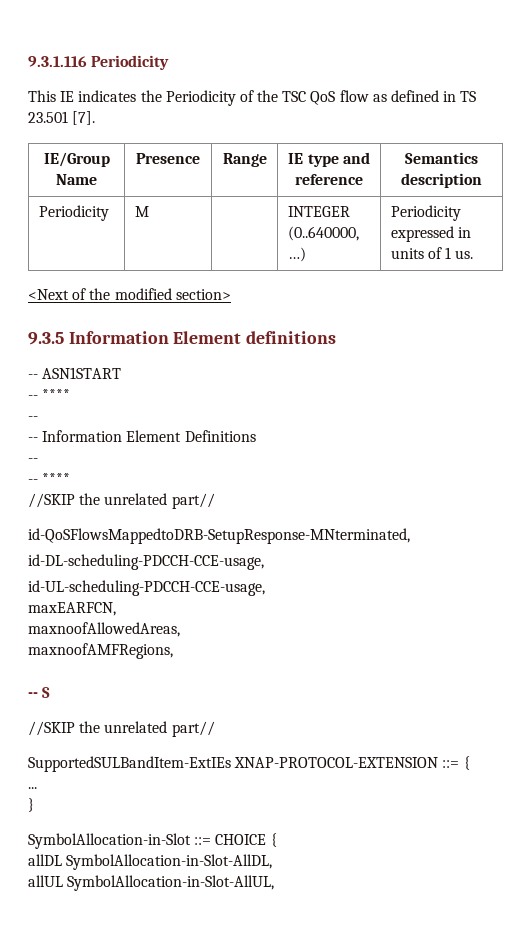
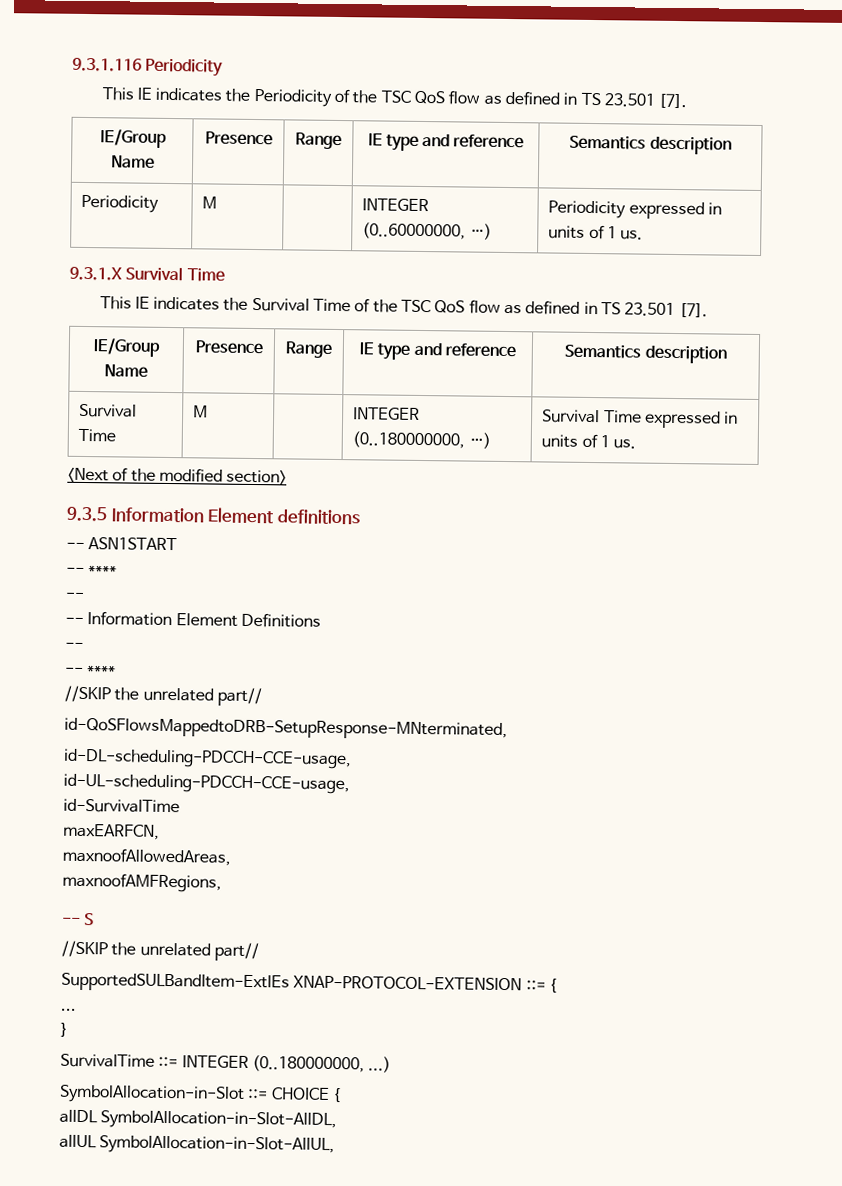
- Periodicity | M | | INTEGER (0..640000, …) | Periodicity expressed in units of 1 us.
+ Periodicity | M | | INTEGER (0..60000000, …) | Periodicity expressed in units of 1 us.
+ 9.3.1.X Survival Time
+ This IE indicates the Survival Time of the TSC QoS flow as defined in TS 23.501 [7].
+ IE/Group Name | Presence | Range | IE type and reference | Semantics description
+ Survival Time | M | | INTEGER (0..180000000, …) | Survival Time expressed in units of 1 us.
+ id-SurvivalTime
+ SurvivalTime ::= INTEGER (0..180000000, ...)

++++++++

* _EXERCISE DIRECTIONS_
Please return every line of the material above that includes "INTEGER".

* _SOLUTION FOR THIS PROBLEM_
- Periodicity | M | | INTEGER (0..640000, …) | Periodicity expressed in units of 1 us.
+ Periodicity | M | | INTEGER (0..60000000, …) | Periodicity expressed in units of 1 us.
+ Survival Time | M | | INTEGER (0..180000000, …) | Survival Time expressed in units of 1 us.
+ SurvivalTime ::= INTEGER (0..180000000, ...)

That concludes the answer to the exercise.